PROVIDED RECORDS:
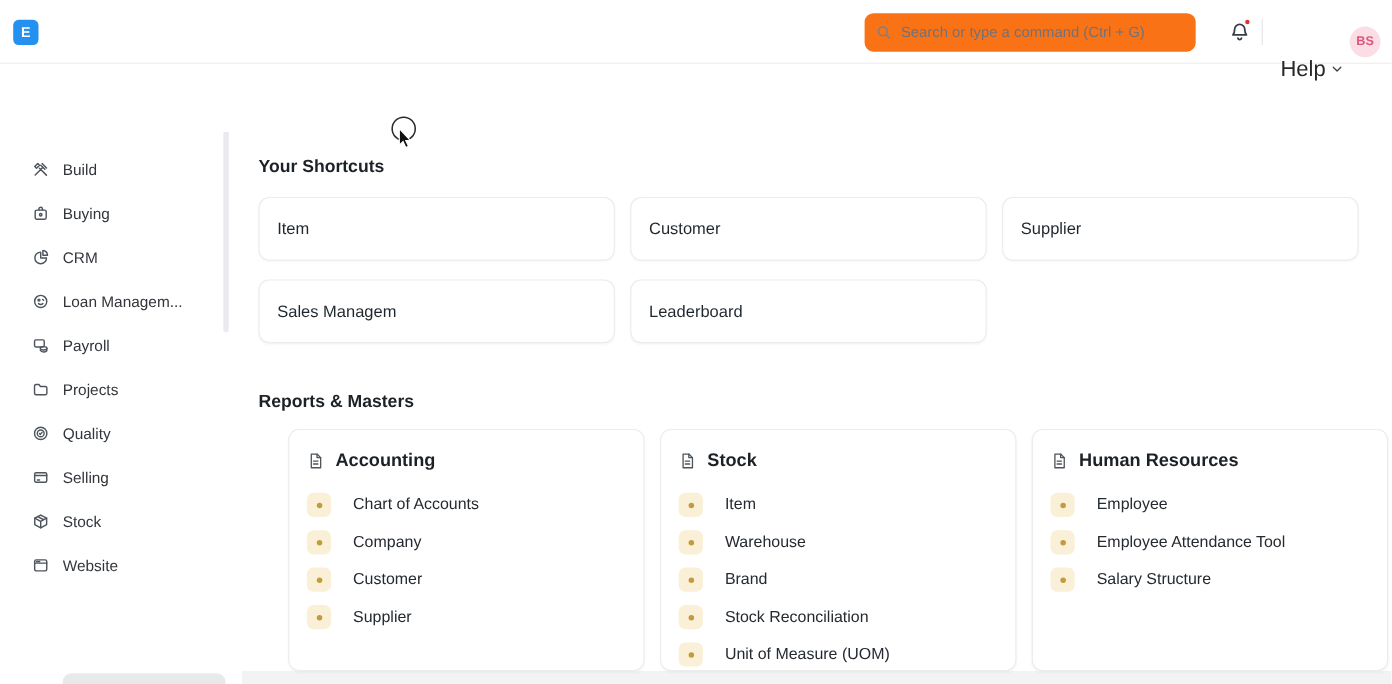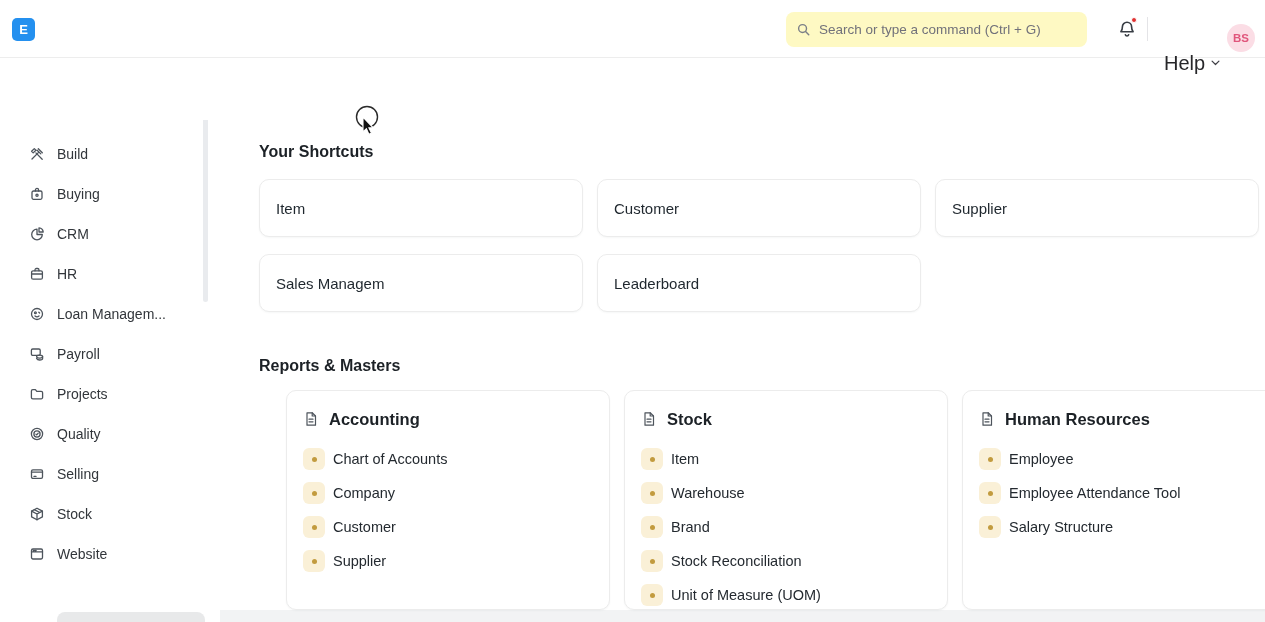"Search or type a command" .search { background: #fef9c3 -> #f97316 }
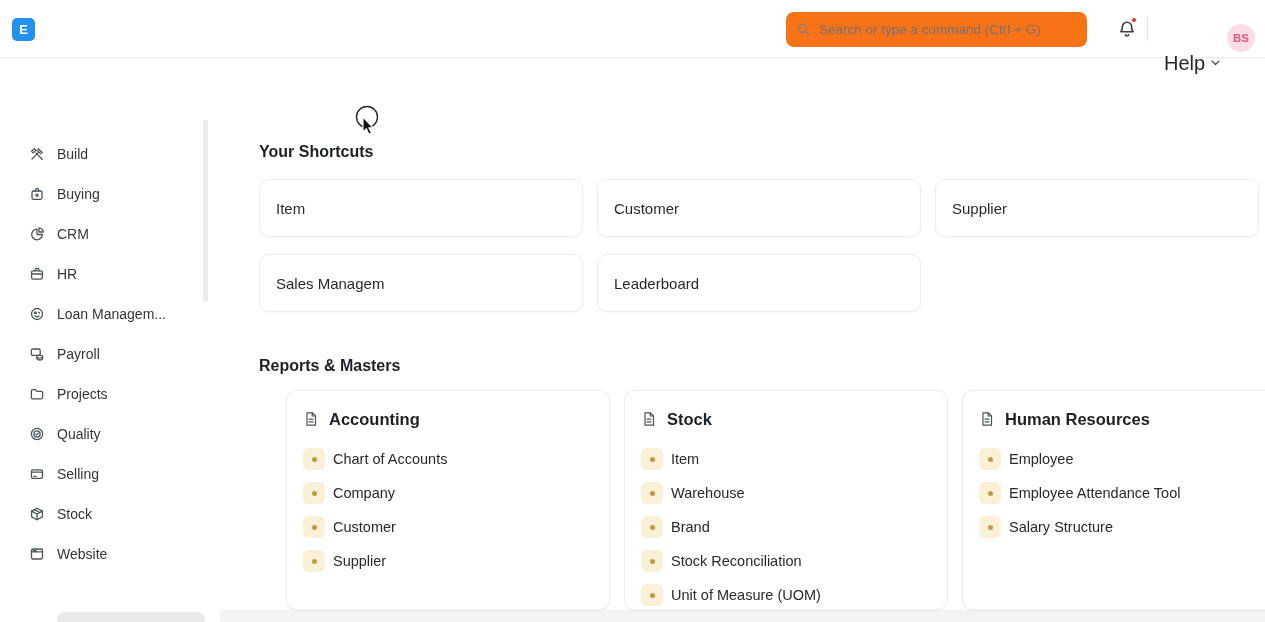"Your Shortcuts" .main { left: 259px -> 235px }
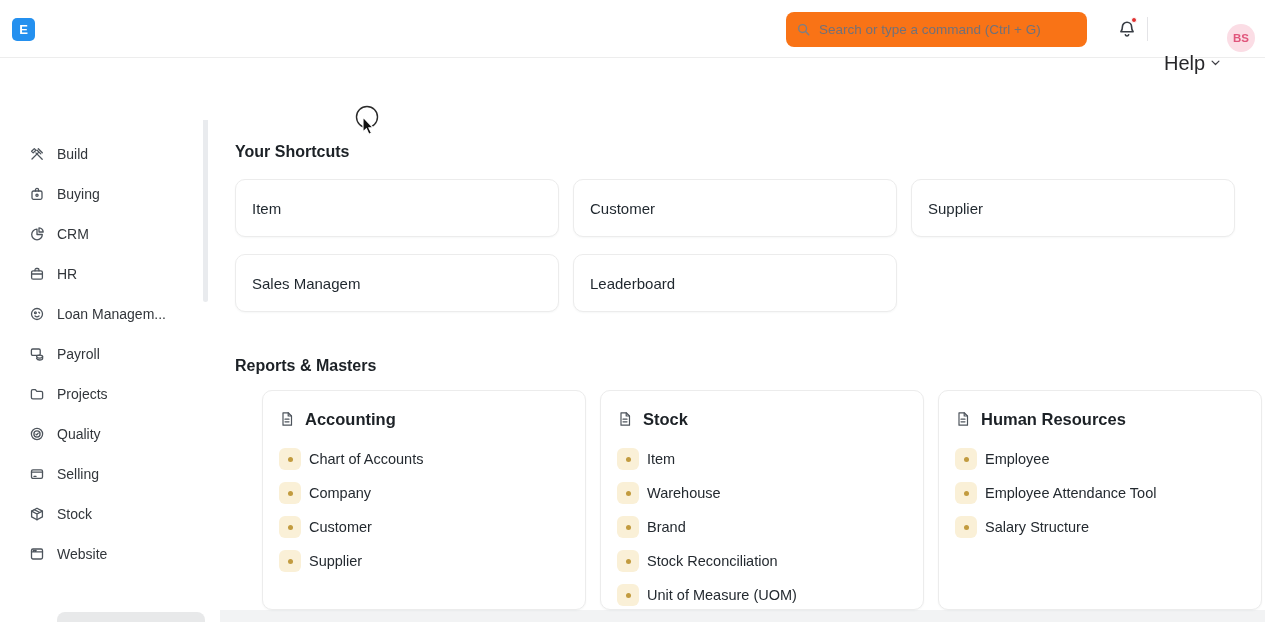"HR" div.side-item { html: <div> <span> <svg> <rect></rect> <path></path> </svg> </span> <span>HR</span> </div> -> none }
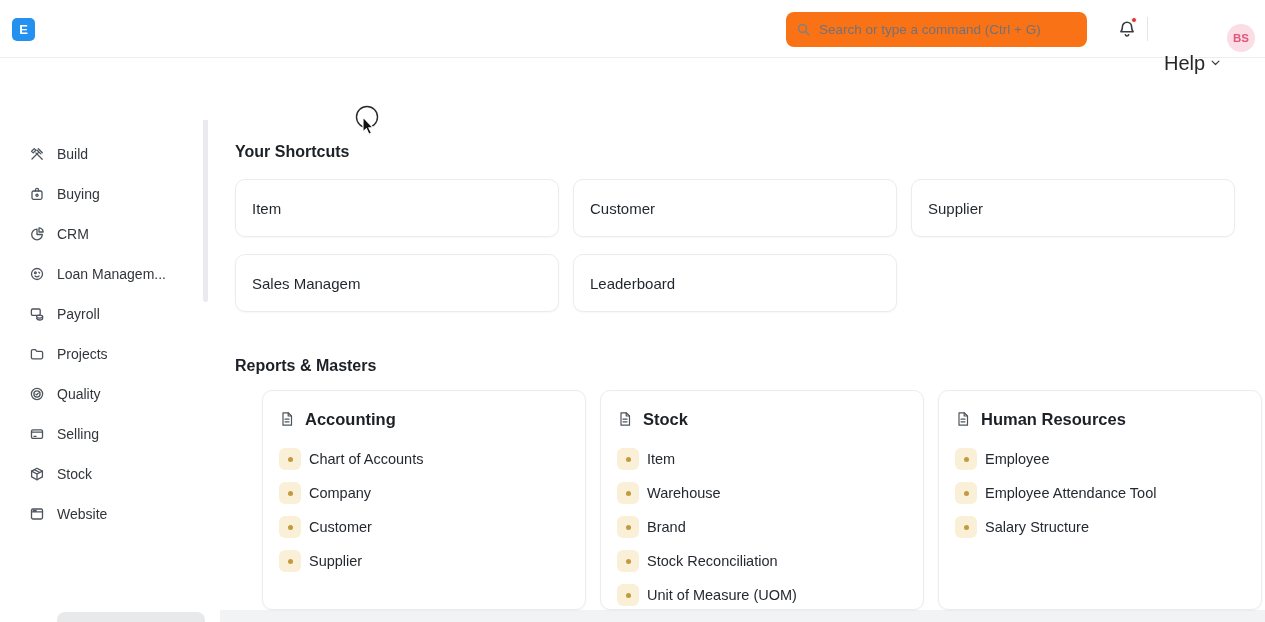"Chart of Accounts" .report-item { gap: 8px -> 20px }
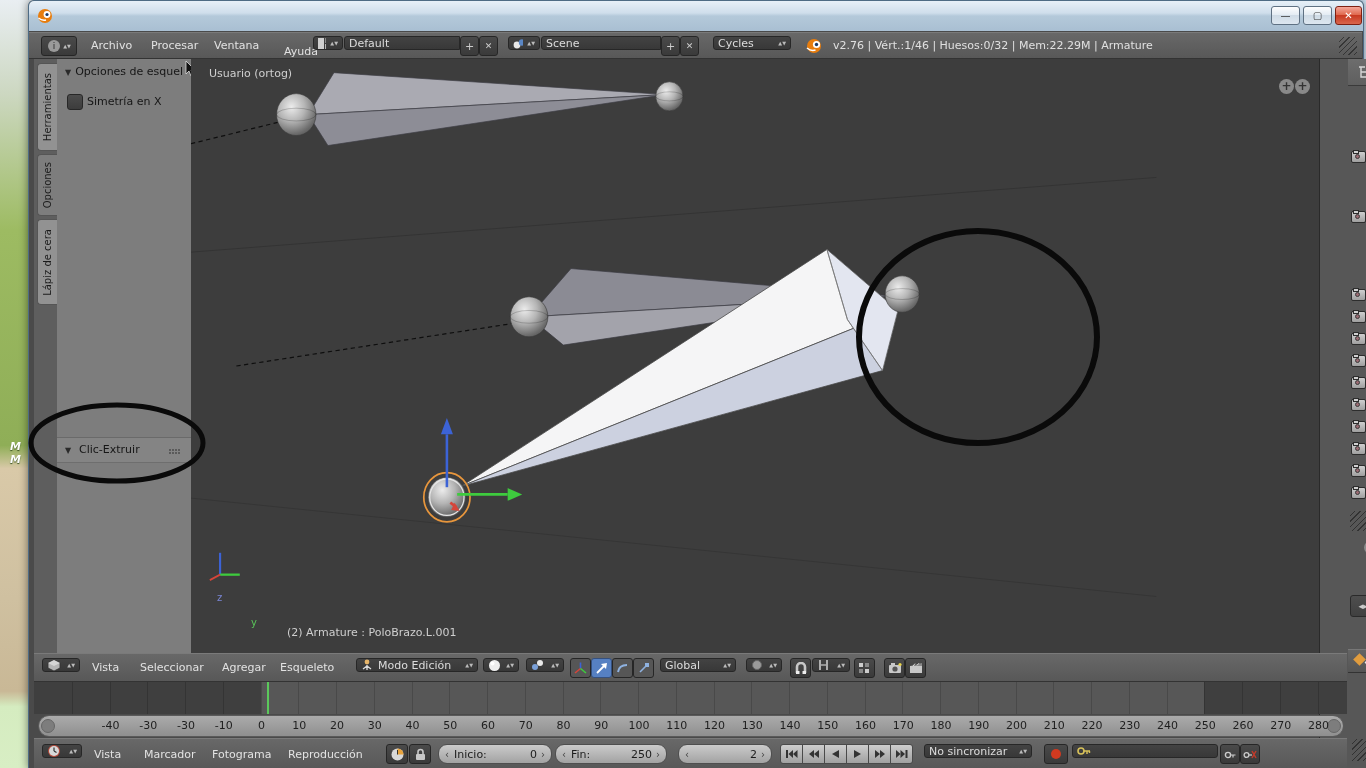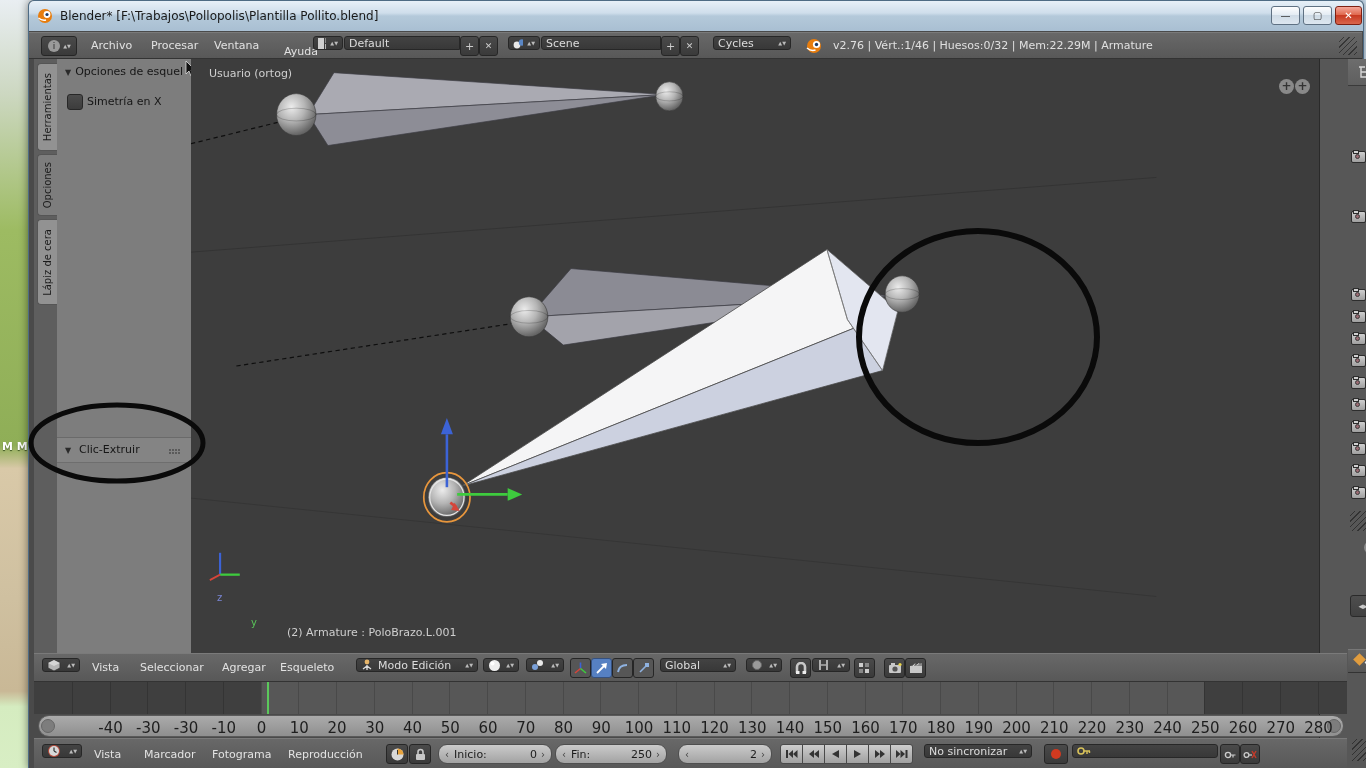"Blender*" span { html: <span>Blender* [F:\Trabajos\Pollopolis\Plantilla Pollito.blend]</span> -> none }
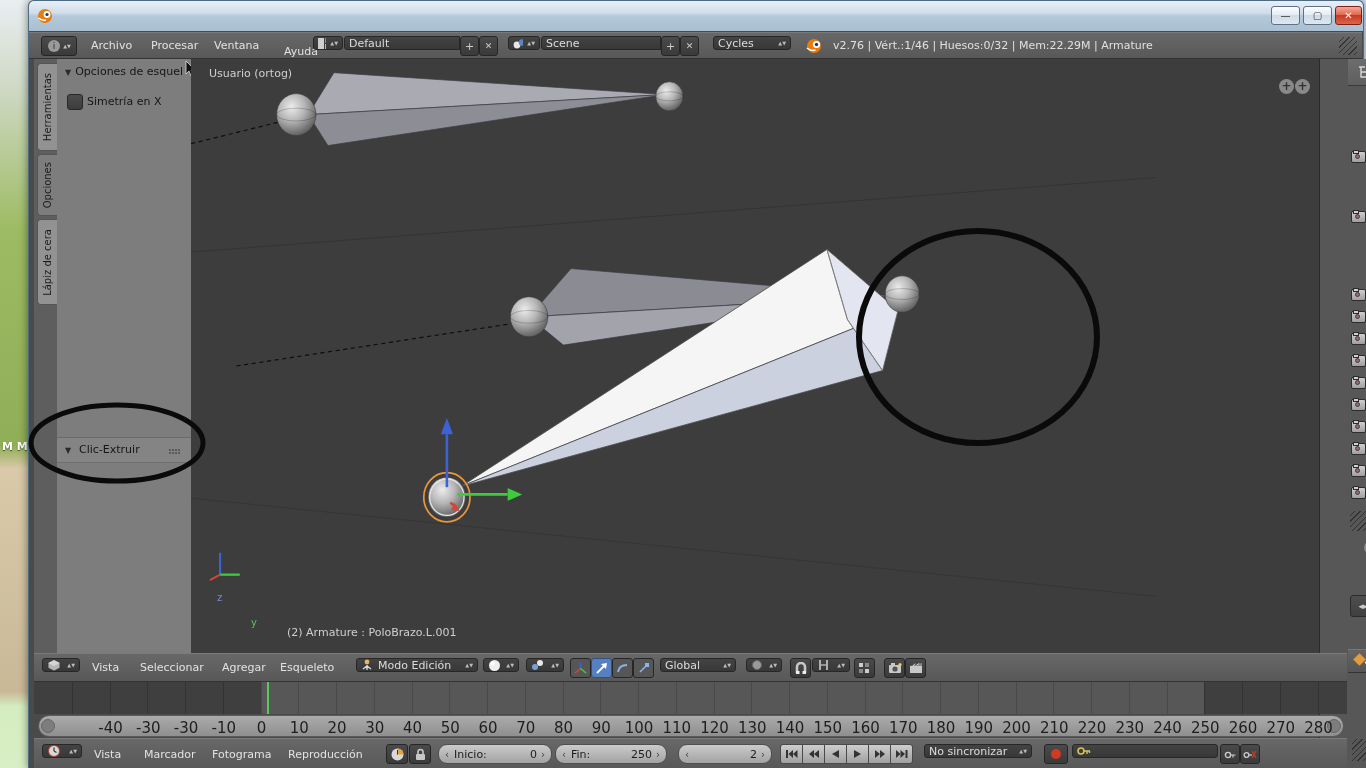"M M" div.abs { font-style: none -> italic; left: 2px -> 10px }
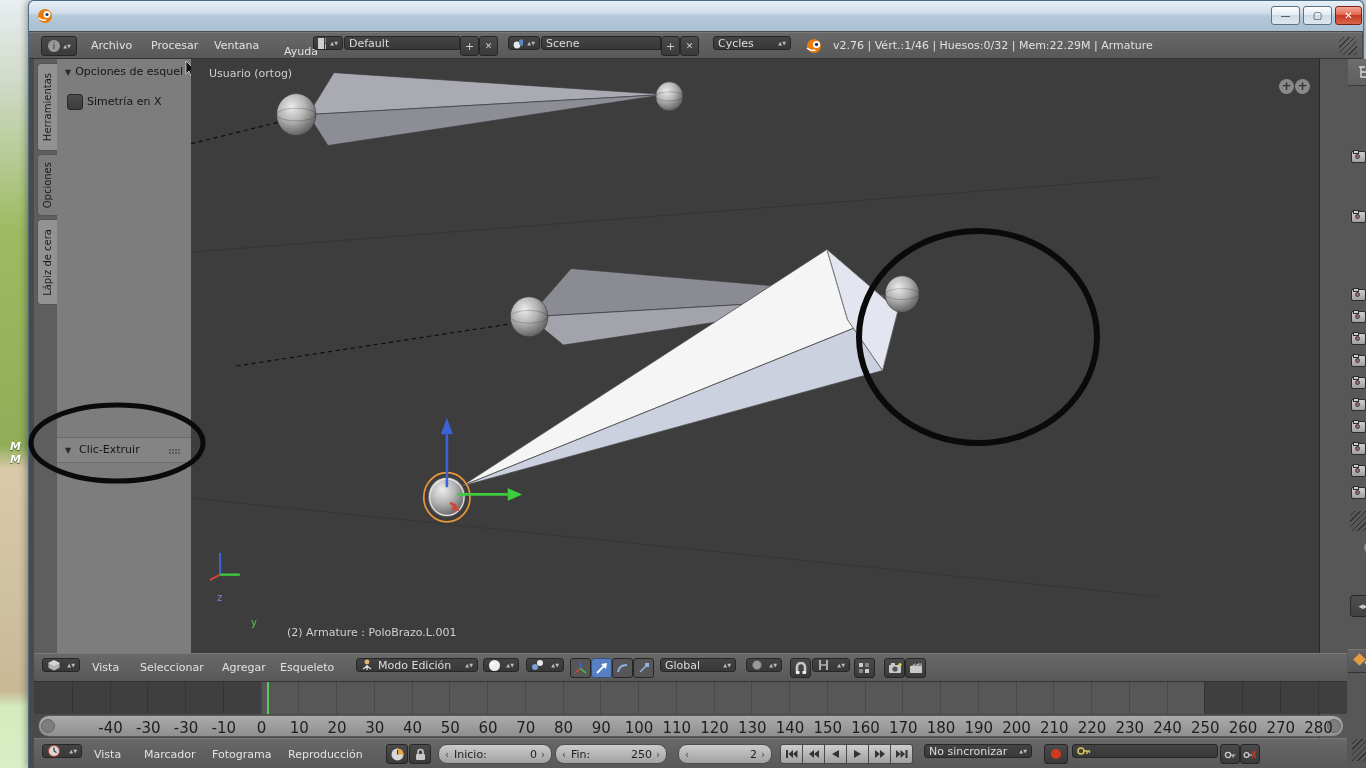"-40" .tick { font-size: 15px -> 11px }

TASK:
Excluding all pictures, print exactly and only the lines from the line with "left: 259px ->" through the end of the records above, both ends included.

YOUR SOLUTION:
"Your Shortcuts" .main { left: 259px -> 235px }
"HR" div.side-item { html: <div> <span> <svg> <rect></rect> <path></path> </svg> </span> <span>HR</span> </div> -> none }
"Chart of Accounts" .report-item { gap: 8px -> 20px }
"Blender*" span { html: <span>Blender* [F:\Trabajos\Pollopolis\Plantilla Pollito.blend]</span> -> none }
"M M" div.abs { font-style: none -> italic; left: 2px -> 10px }
"-40" .tick { font-size: 15px -> 11px }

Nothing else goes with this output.